Tocar fondo, cosechar el peor resultado de la historia del PSOE, avizorar el fantasma de la desintegración. Las encuestas de este fin de semana aterrorizan al equipo de Rubalcaba. Negros nubarrones, horizontes de espanto. No ya la sombra de Almunia, con sus 125 diputados y su 34 por ciento de los votos sino hay quien se remonta a los comicios de 1977, primera prueba de fuego del PSOE, con un PCE potente y con el PSC de Tierno aún en liza. Entonces obtuvo 118 escaños y un raquítico 29,3 por ciento. Pero aquel era un socialismo amateur, junior, pipiolo y sin estructurar, Ahora, las agónicas huestes de Rubalcaba se angustian ante la perspectiva de no alcanzar lo 120 escaños ni el 30 por ciento de los sufragios. Una meta modestísima, impensable hace unos meses, pero que ahora se yergue como una posibilidad tan cruel como factible.

La izquierda ideológica se desinfla ante la izquierda real y aquellos viveros de votos incuestionables del socialismo, en especial el conurbano barcelonés o los bolsones de votos cautivos andaluces, amagan con evaporarse. Las clases medias bajas, sacudidas dramáticamente por la crisis, se alejan de sus postulados tradicionales. La retórica del igualitarismo y la justicia social hace agua entre los más damnificados por la tenebrosa realidad económica. También el voto urbano socialdemócrata relega la milonga del progresismo y ya no pica en el cebo que le agitan en forma de una derechona reaccionaria y pseudo-franquista. La izquierda ha perdido su falso monopolio de la superioridad moral o ética en un panorama de incertidumbres y desamparo.

Un errático y delirante Rodríguez Zapatero, un PSOE de ineptitud estratosférica en ocho años de gobierno y un Rubalcaba identificado con aquel pato patagónico, cada paso una cagada, han colaborado en esa transferencia de votos del centro indeciso y oscilante hacia las posiciones movilizadas y pujantes del centro derecha.

Quizás la anunciada hecatombe del PSOE no se concrete este domingo en forma tan palmaria y contundente como nos han mostrado los sondeos demoscópicas de este fin de semana, por lo demás, tan asombrosamente unánimes que se dirían infalibles. Ya se verá.

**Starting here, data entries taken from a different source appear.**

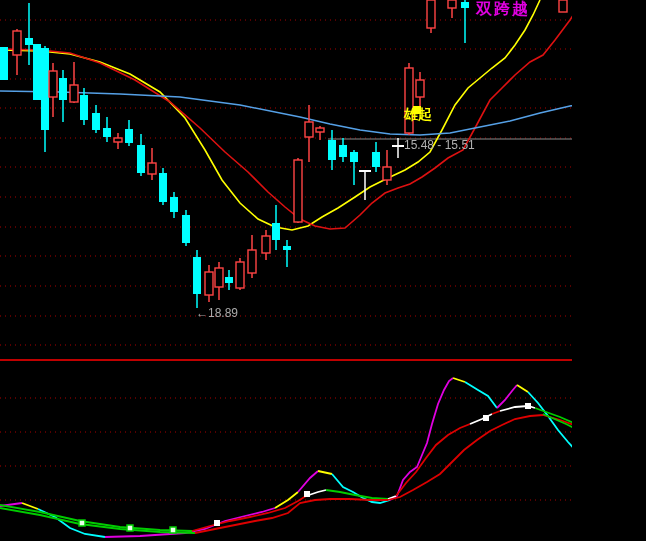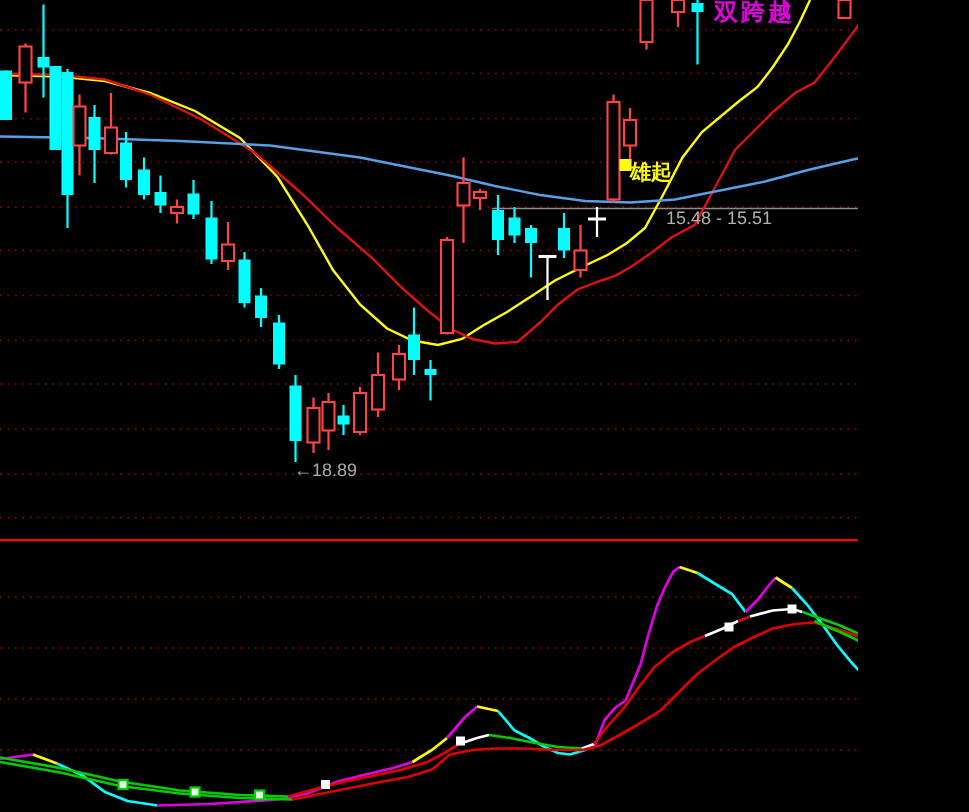--- a/index.html
+++ b/index.html
@@ -8,7 +8,7 @@
   .screen svg{position:absolute;left:0;top:0;}
   .anno{position:absolute;white-space:nowrap;line-height:1;}
   .anno-strategy{left:476px;top:1px;color:#e000e0;font-size:16px;letter-spacing:2px;font-weight:bold;}
-  .anno-signal{left:420px;top:107px;color:#ffff00;font-size:14px;font-weight:bold;}
+  .anno-signal{left:404px;top:107px;color:#ffff00;font-size:14px;font-weight:bold;}
   .anno-range{left:404px;top:139px;color:#b0b0b0;font-size:12px;margin-left:40px;}
   .anno-low{left:196px;top:307px;color:#aaaaaa;font-size:12px;}
 </style>

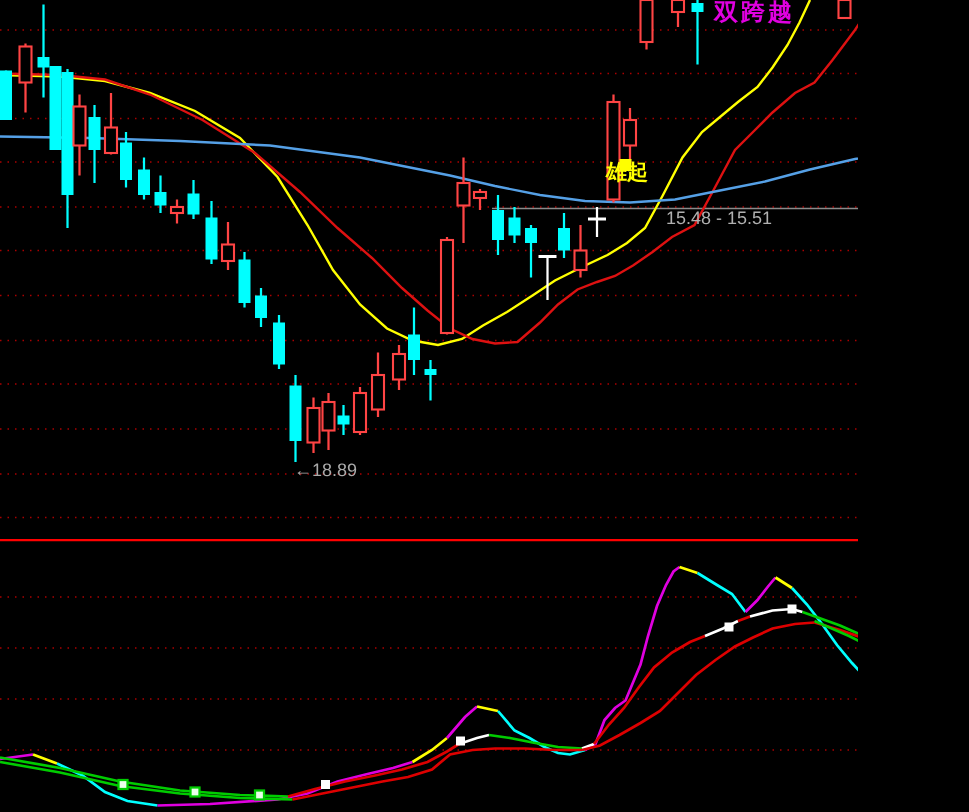--- a/index.html
+++ b/index.html
@@ -9,7 +9,7 @@
   .anno{position:absolute;white-space:nowrap;line-height:1;}
   .anno-strategy{left:476px;top:1px;color:#e000e0;font-size:16px;letter-spacing:2px;font-weight:bold;}
   .anno-signal{left:404px;top:107px;color:#ffff00;font-size:14px;font-weight:bold;}
-  .anno-range{left:404px;top:139px;color:#b0b0b0;font-size:12px;margin-left:40px;}
+  .anno-range{left:404px;top:139px;color:#b0b0b0;font-size:12px;}
   .anno-low{left:196px;top:307px;color:#aaaaaa;font-size:12px;}
 </style>
 </head>

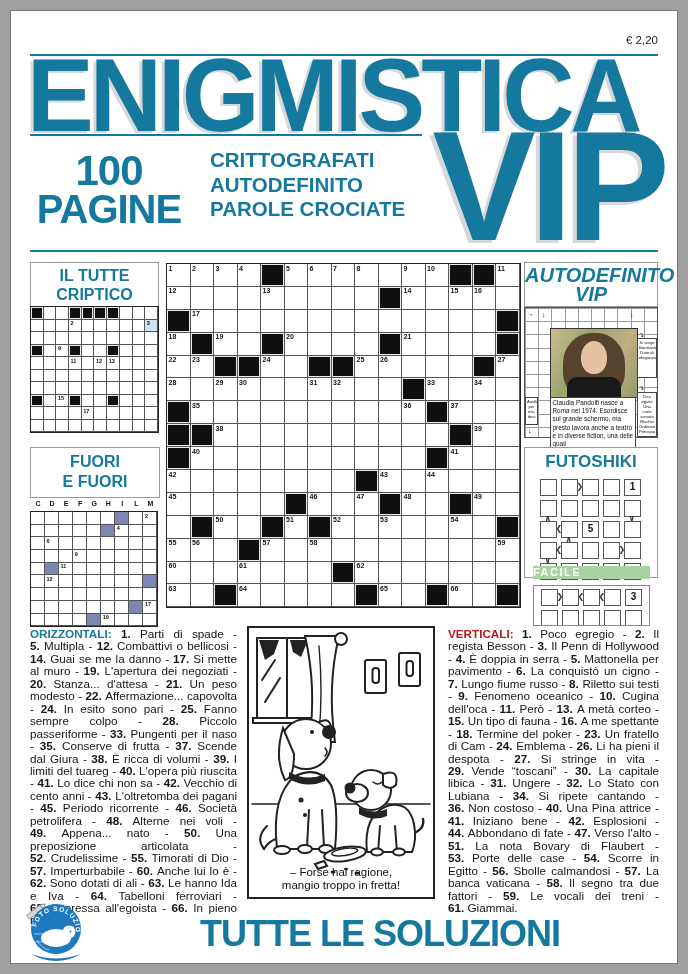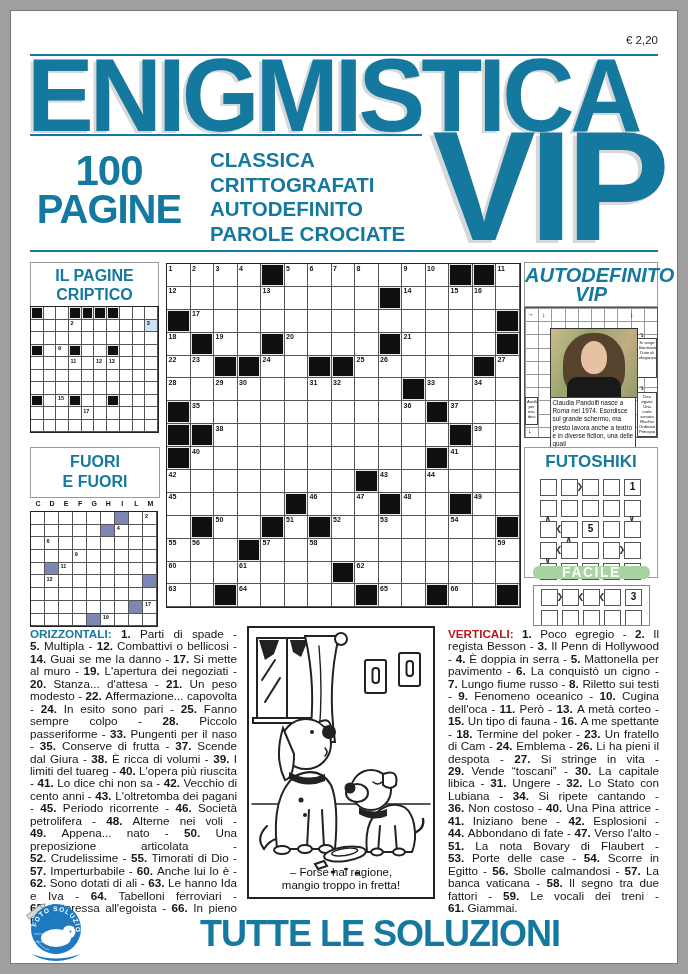--- a/index.html
+++ b/index.html
@@ -99,7 +99,6 @@
     <div class="l2">PAGINE</div>
   </div>
   <div class="abs features">
-    <div>CLASSICA</div>
     <div>CRITTOGRAFATI</div>
     <div>AUTODEFINITO</div>
     <div>PAROLE CROCIATE</div>

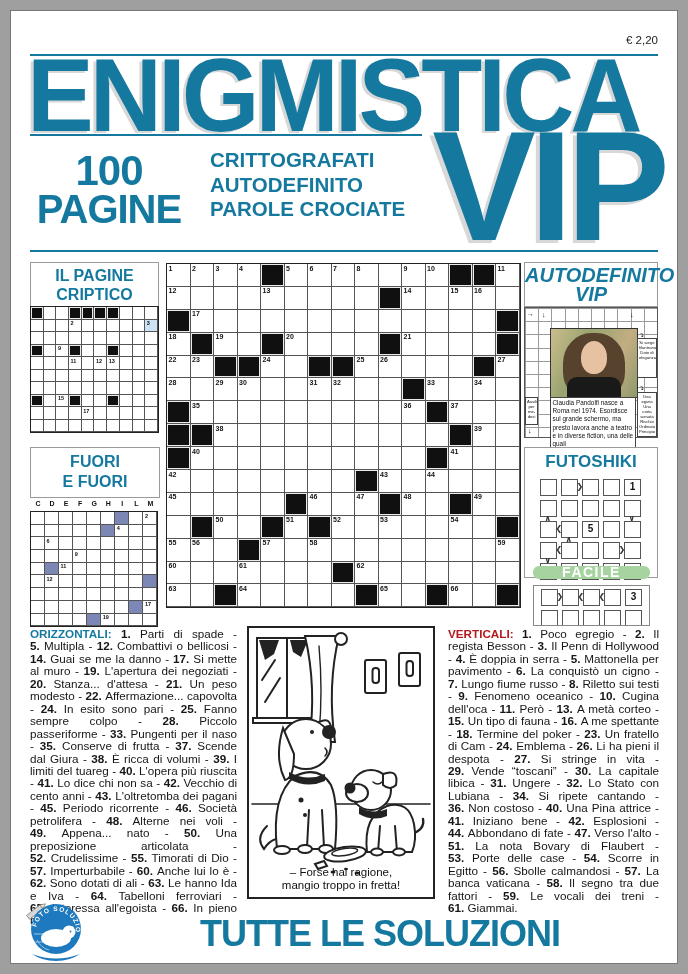--- a/index.html
+++ b/index.html
@@ -108,7 +108,7 @@
 
   <div class="abs pbox" style="left:20px;top:252px;width:129px;height:45px;">
     <div class="ptitle" style="font-size:16px;line-height:19px;padding-top:3px;">
-      <div>IL PAGINE</div>
+      <div>IL TUTTE</div>
       <div>CRIPTICO</div>
     </div>
   </div>

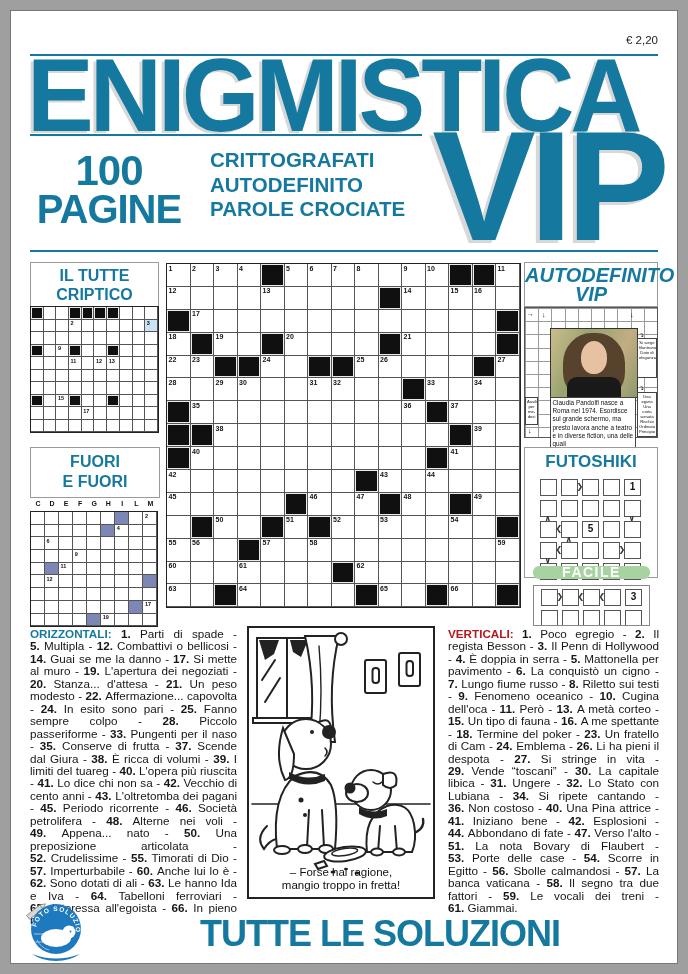--- a/index.html
+++ b/index.html
@@ -69,8 +69,8 @@
   .futo .gcell span{position:absolute;left:0;top:1px;width:100%;text-align:center;
                     font-size:10px;font-weight:700;color:#111;}
   .fmark{position:absolute;font-size:8px;font-weight:700;color:#333;line-height:1;z-index:2;}
-  .facile{position:absolute;background:#A6D3A0;color:#fff;font-weight:700;font-size:14px;
-          letter-spacing:1.5px;text-align:center;line-height:13px;border-radius:6px;}
+  .facile{position:absolute;background:#A6D3A0;color:#fff;font-weight:700;font-size:11px;
+          letter-spacing:1.5px;line-height:13px;}
   
   .clues{font-size:11.7px;line-height:12.45px;text-align:justify;color:#161616;}
   .clues b{font-weight:700;}

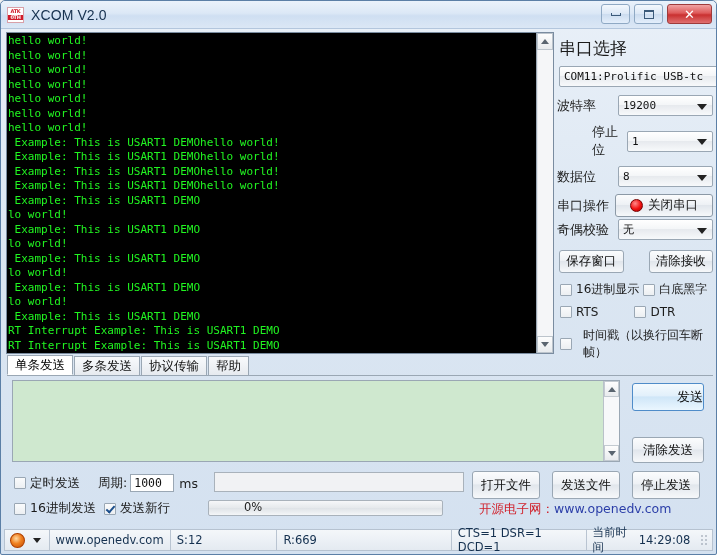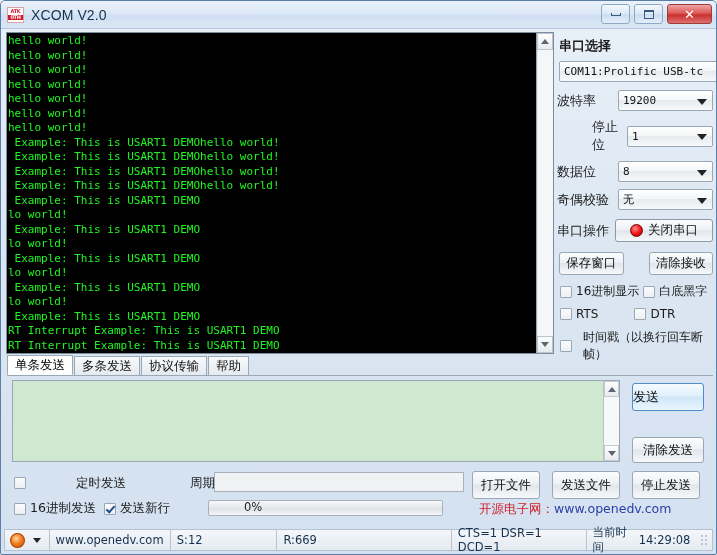--- a/index.html
+++ b/index.html
@@ -108,9 +108,8 @@
     font-family: "DejaVu Sans", sans-serif;
   }
   .sect-title {
-    font-size: 13px; color: #1b1b1b; margin: 5px 0 6px 2px;
+    font-size: 17px; color: #1b1b1b; margin: 5px 0 6px 2px;
     font-family: "DejaVu Sans", sans-serif;
-    font-weight: bold;
   }
   .combo {
     height: 21px; border: 1px solid #9aa7b4; border-radius: 2px;

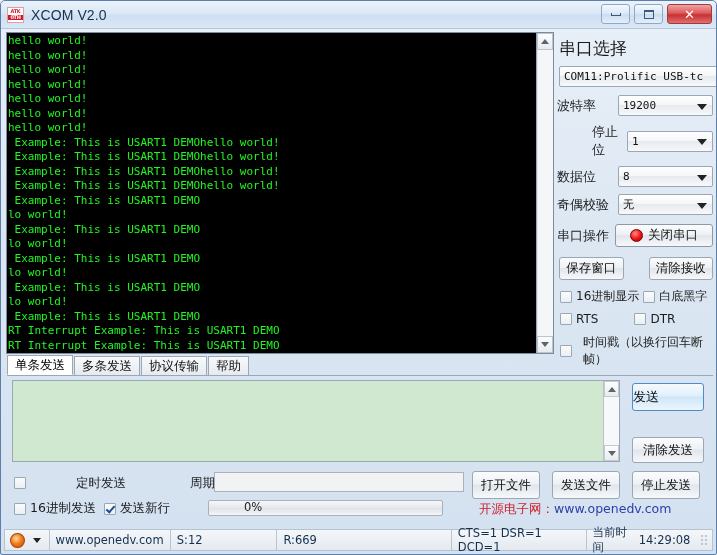--- a/index.html
+++ b/index.html
@@ -344,19 +344,19 @@
       </span>
     </div>
 
+    <div class="panel-row" style="margin-bottom:2px;">
+      <span class="panel-label">串口操作</span>
+      <span class="btn btn-close-port">
+        <span class="led"></span>
+        <span>关闭串口</span>
+      </span>
+    </div>
+
     <div class="panel-row" style="margin-bottom:9px;">
       <span class="panel-label">奇偶校验</span>
       <span class="combo narrow">
         <span class="cval">无</span>
         <span class="carr"></span>
-      </span>
-    </div>
-
-    <div class="panel-row" style="margin-bottom:2px;">
-      <span class="panel-label">串口操作</span>
-      <span class="btn btn-close-port">
-        <span class="led"></span>
-        <span>关闭串口</span>
       </span>
     </div>
 

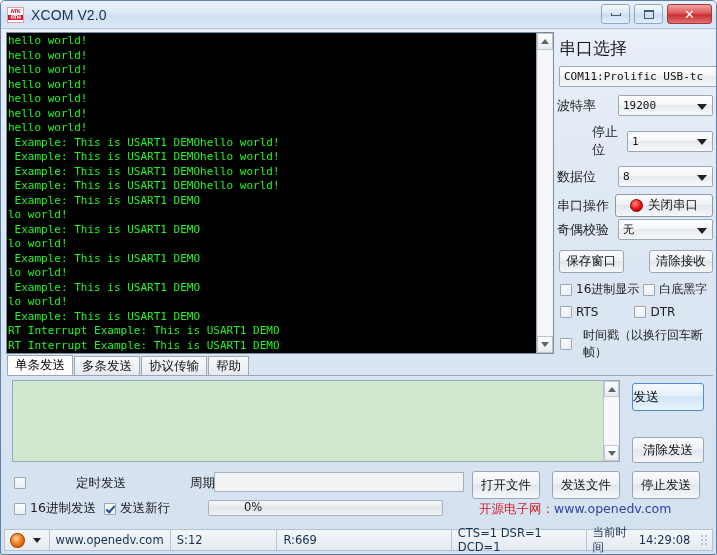--- a/index.html
+++ b/index.html
@@ -195,7 +195,7 @@
     border: 1px solid #4f8cc9; border-radius: 3px;
     background: linear-gradient(to bottom, #f4fafe 0%, #e2f0fb 45%, #cfe6f8 50%, #eaf6fe 100%);
     font-size: 13px; font-family: "DejaVu Sans", sans-serif; color: #111;
-    display: flex; align-items: center; justify-content: flex-start;
+    display: flex; align-items: center; justify-content: flex-end;
   }
   .btn-clear-send {
     position: absolute; left: 631px; top: 436px; width: 72px; height: 26px;

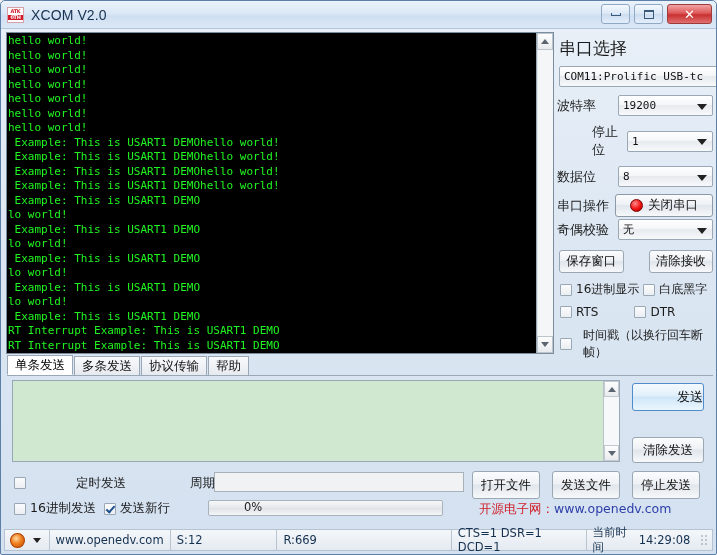--- a/index.html
+++ b/index.html
@@ -202,7 +202,7 @@
   }
 
   
-  .ctrl-row1 { position: absolute; left: 13px; top: 473px; display: flex; align-items: center; gap: 46px; }
+  .ctrl-row1 { position: absolute; left: 13px; top: 473px; display: flex; align-items: center; }
   .ctrl-row2 { position: absolute; left: 13px; top: 499px; display: flex; align-items: center; }
   .lbl { font-size: 12.5px; color: #1b1b1b; font-family: "DejaVu Sans", sans-serif; }
   .period-input {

"El día 21, hablamos", respondió el candidato Rubalcaba al ametrallamiento público de tuiteros al que se sometió, demasiado espontáneamente, hace unos días. El suelo electoral del socialismo es firme, desde luego, pero está experimentando unos corrimientos telúricos inesperados. De la "derrota digna" se está pasando ya a la operación "salvemos los muebles". Una Europa severa y tecnocrática acaba de provocar sendos terremotos políticos en Grecia e Italia. Y ya ha evidenciado lo que espera de España. Rajoy tiene plenamente identificado su discurso con el signo de los tiempos. En el PSOE siguen disparando contra los mercados y la tiranía de los especuladores. Eso es circular en contradirección. O sea, el precipicio. ¿Quién recogerá en el PSOE los restos del naufragio? Esta es la cuestión. ¿Un Rubalcaba erizado de costurones, una Carme Chacón que hará valer su excepcional resistencia en el emporio catalán o un Patxi López en fuga de unPais Vasco convertido en Bilduzistán? El PSOE es un artefacto deteriorado que precisará de muchos años de habilidad, trabajo, tiento y destreza en el taller de reparaciones para salir de nuevo a la pista a competir. Será una oposición maltrecha y, lamentablemente, esquizoide. Lo peor para España.